My last day of work, a co-worker and long-time AC client told me that if I chose to open my practice again, she knew a number of people who would jump at the chance to hire me. A few days ago, out of the blue, I got a call from a hotel that was looking to hire me for their customers, even though I haven’t worked in over a year. If I was of faith, I might start thinking the universe – or my “higher power” – was trying to tell me something. Yet, my scientific mind tells me that pursuing animal communication is like becoming part of a cult or a religion, and charging money for it is fraud, as it can’t possibly be real.
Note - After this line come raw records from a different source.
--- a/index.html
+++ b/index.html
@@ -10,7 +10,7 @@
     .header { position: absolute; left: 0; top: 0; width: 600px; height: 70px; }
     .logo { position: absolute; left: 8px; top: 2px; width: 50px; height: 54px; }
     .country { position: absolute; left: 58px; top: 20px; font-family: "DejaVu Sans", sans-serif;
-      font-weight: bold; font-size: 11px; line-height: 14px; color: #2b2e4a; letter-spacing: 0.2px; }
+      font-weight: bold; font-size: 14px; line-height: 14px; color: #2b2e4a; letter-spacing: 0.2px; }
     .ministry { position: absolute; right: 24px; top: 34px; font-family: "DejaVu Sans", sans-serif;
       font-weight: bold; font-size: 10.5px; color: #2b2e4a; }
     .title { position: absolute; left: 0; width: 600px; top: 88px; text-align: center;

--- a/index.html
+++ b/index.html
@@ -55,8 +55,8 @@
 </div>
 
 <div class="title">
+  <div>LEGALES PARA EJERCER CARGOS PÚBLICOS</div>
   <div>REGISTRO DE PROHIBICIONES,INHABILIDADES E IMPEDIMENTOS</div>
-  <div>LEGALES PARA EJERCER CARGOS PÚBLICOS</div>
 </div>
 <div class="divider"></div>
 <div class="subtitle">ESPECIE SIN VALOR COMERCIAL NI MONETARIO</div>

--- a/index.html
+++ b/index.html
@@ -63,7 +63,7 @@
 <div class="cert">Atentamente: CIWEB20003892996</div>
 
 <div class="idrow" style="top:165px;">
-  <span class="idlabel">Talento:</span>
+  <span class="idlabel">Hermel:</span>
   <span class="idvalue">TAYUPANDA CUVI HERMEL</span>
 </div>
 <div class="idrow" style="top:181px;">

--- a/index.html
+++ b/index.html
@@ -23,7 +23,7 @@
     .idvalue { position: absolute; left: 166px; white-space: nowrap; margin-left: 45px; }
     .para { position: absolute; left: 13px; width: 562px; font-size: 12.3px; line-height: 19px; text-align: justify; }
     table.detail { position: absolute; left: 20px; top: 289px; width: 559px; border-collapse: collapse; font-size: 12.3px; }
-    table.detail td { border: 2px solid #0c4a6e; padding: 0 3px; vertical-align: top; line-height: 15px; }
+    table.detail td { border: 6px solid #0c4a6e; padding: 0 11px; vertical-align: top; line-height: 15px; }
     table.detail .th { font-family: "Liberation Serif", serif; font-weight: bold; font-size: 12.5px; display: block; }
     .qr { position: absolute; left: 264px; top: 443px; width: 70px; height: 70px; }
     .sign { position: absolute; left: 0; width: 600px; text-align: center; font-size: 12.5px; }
It also tells me that my current nostalgia for it is probably due to my depression from being unemployed, my uncertainty in what lies next. It's just when you are vulnerable when the cult gets you, to the scientific mind. It's just when you are in need that the divine reveals itself to save you, those of faith believe.
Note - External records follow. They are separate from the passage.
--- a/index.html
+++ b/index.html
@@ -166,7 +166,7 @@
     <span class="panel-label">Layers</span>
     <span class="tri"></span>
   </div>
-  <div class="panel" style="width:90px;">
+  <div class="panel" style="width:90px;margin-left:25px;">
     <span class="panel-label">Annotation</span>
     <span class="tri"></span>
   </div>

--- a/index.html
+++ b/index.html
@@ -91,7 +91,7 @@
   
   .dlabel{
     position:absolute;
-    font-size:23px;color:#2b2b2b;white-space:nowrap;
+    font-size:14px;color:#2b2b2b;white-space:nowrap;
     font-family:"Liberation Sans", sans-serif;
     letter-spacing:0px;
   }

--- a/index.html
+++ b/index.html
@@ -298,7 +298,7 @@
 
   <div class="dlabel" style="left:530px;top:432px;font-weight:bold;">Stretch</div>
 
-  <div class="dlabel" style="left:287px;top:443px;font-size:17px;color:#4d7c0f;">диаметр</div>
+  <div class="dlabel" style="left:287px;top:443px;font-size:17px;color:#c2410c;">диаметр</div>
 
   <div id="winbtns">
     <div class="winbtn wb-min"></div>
I want to believe. I want to know what is right. I want to have faith, and I want to have incontrovertible evidence. I want to make an honest living, contribute something to others, and realize my potential. I also want to win the lottery and never have to work again.
So, to me, the question isn’t whether faith is good for human beings. The question is: which kind, and how much? And, if we can come to a reasonable conclusion on that, how can I get it? Because my lack of faith – or the negative, defeatist faith I do have – is wearing me out.